Working with gifted children in psychological monitoring mode allows you to solve problems such as:

  • development of individual educational routes;
  • formation of adequate self-esteem;
  • protection and strengthening of physical and psychological health;
  • prevention of neuroses;
  • preventing isolation of gifted children in a peer group;
  • development of psychological and pedagogical competence of teachers and parents of gifted children.

In grades 5-11, computer diagnostics of students is carried out in two areas: intelligence and personality.

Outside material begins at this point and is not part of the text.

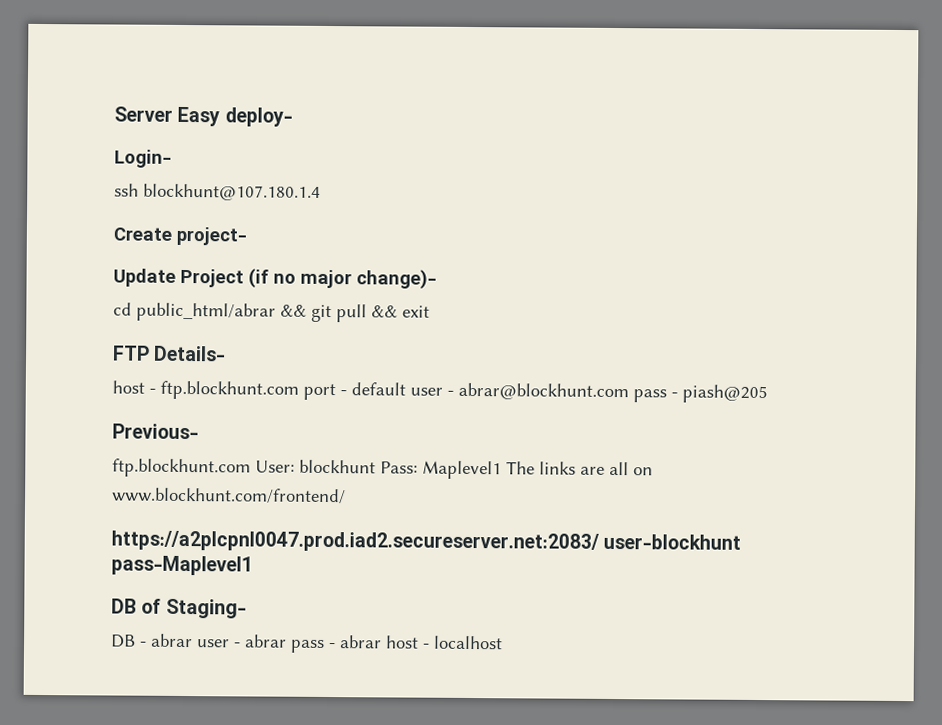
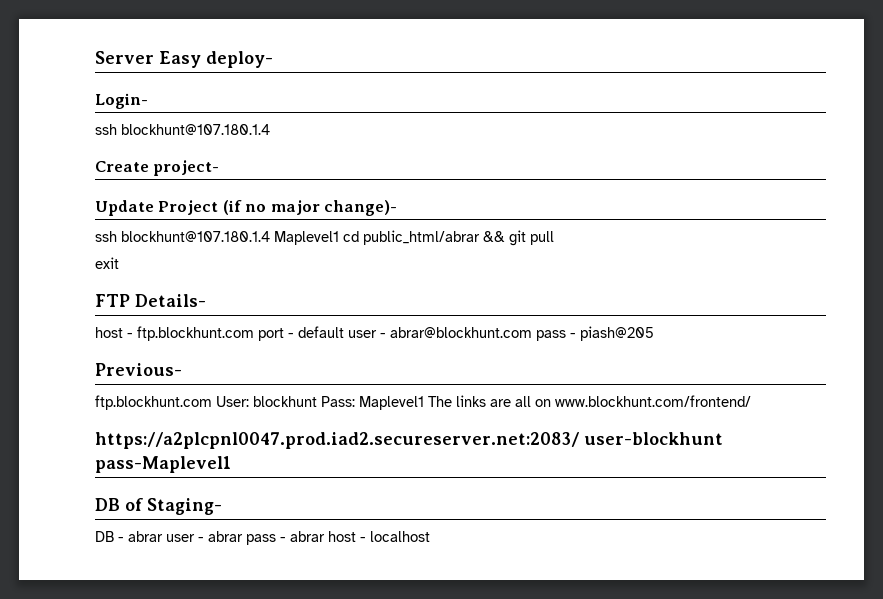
- cd public_html/abrar && git pull && exit
+ ssh blockhunt@107.180.1.4 Maplevel1 cd public_html/abrar && git pull
+ exit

The Intelligence test consists of six subtests, which were aimed at:

ü Detection of reaction

ü Determining the level of attention:

ü Identification of memory level (verbal, non-verbal);

ü Demonstrating the ability to establish analogies;

ü Identifying the maturity of such operational aspects of thinking as logical classifications;

ü Finding the rule for constructing a number series

Analysis of the results allows us to characterize students in relation to the most and least mastered concepts and the level of development of mental processes in dynamics. The Personality test is aimed at identifying:

ü The presence and nature of educational motivation;

ü Stable emotional state (level of anxiety);

ü Level of self-esteem;

ü Self-attitude (Positive Self-Concept)

ü Relationships with peers (sociometry)

ü Relationships with teachers

The diagnostic results allow class teachers and subject teachers to carry out individual and group work with students.

Diagnostic work continues on the formation of components of educational activity of children studying in the RO system of D.B. Elkonin - V.V. Davydov: primary classes, 5th grade, 6th grade, 8th grade. In general, the level of formation of educational activity for the majority of students is normal.

Indicators:

· Type of motivation for learning activities (internal motives for learning predominate - 53%);

· There is a high level of development of cognitive interest and educational activity (74%)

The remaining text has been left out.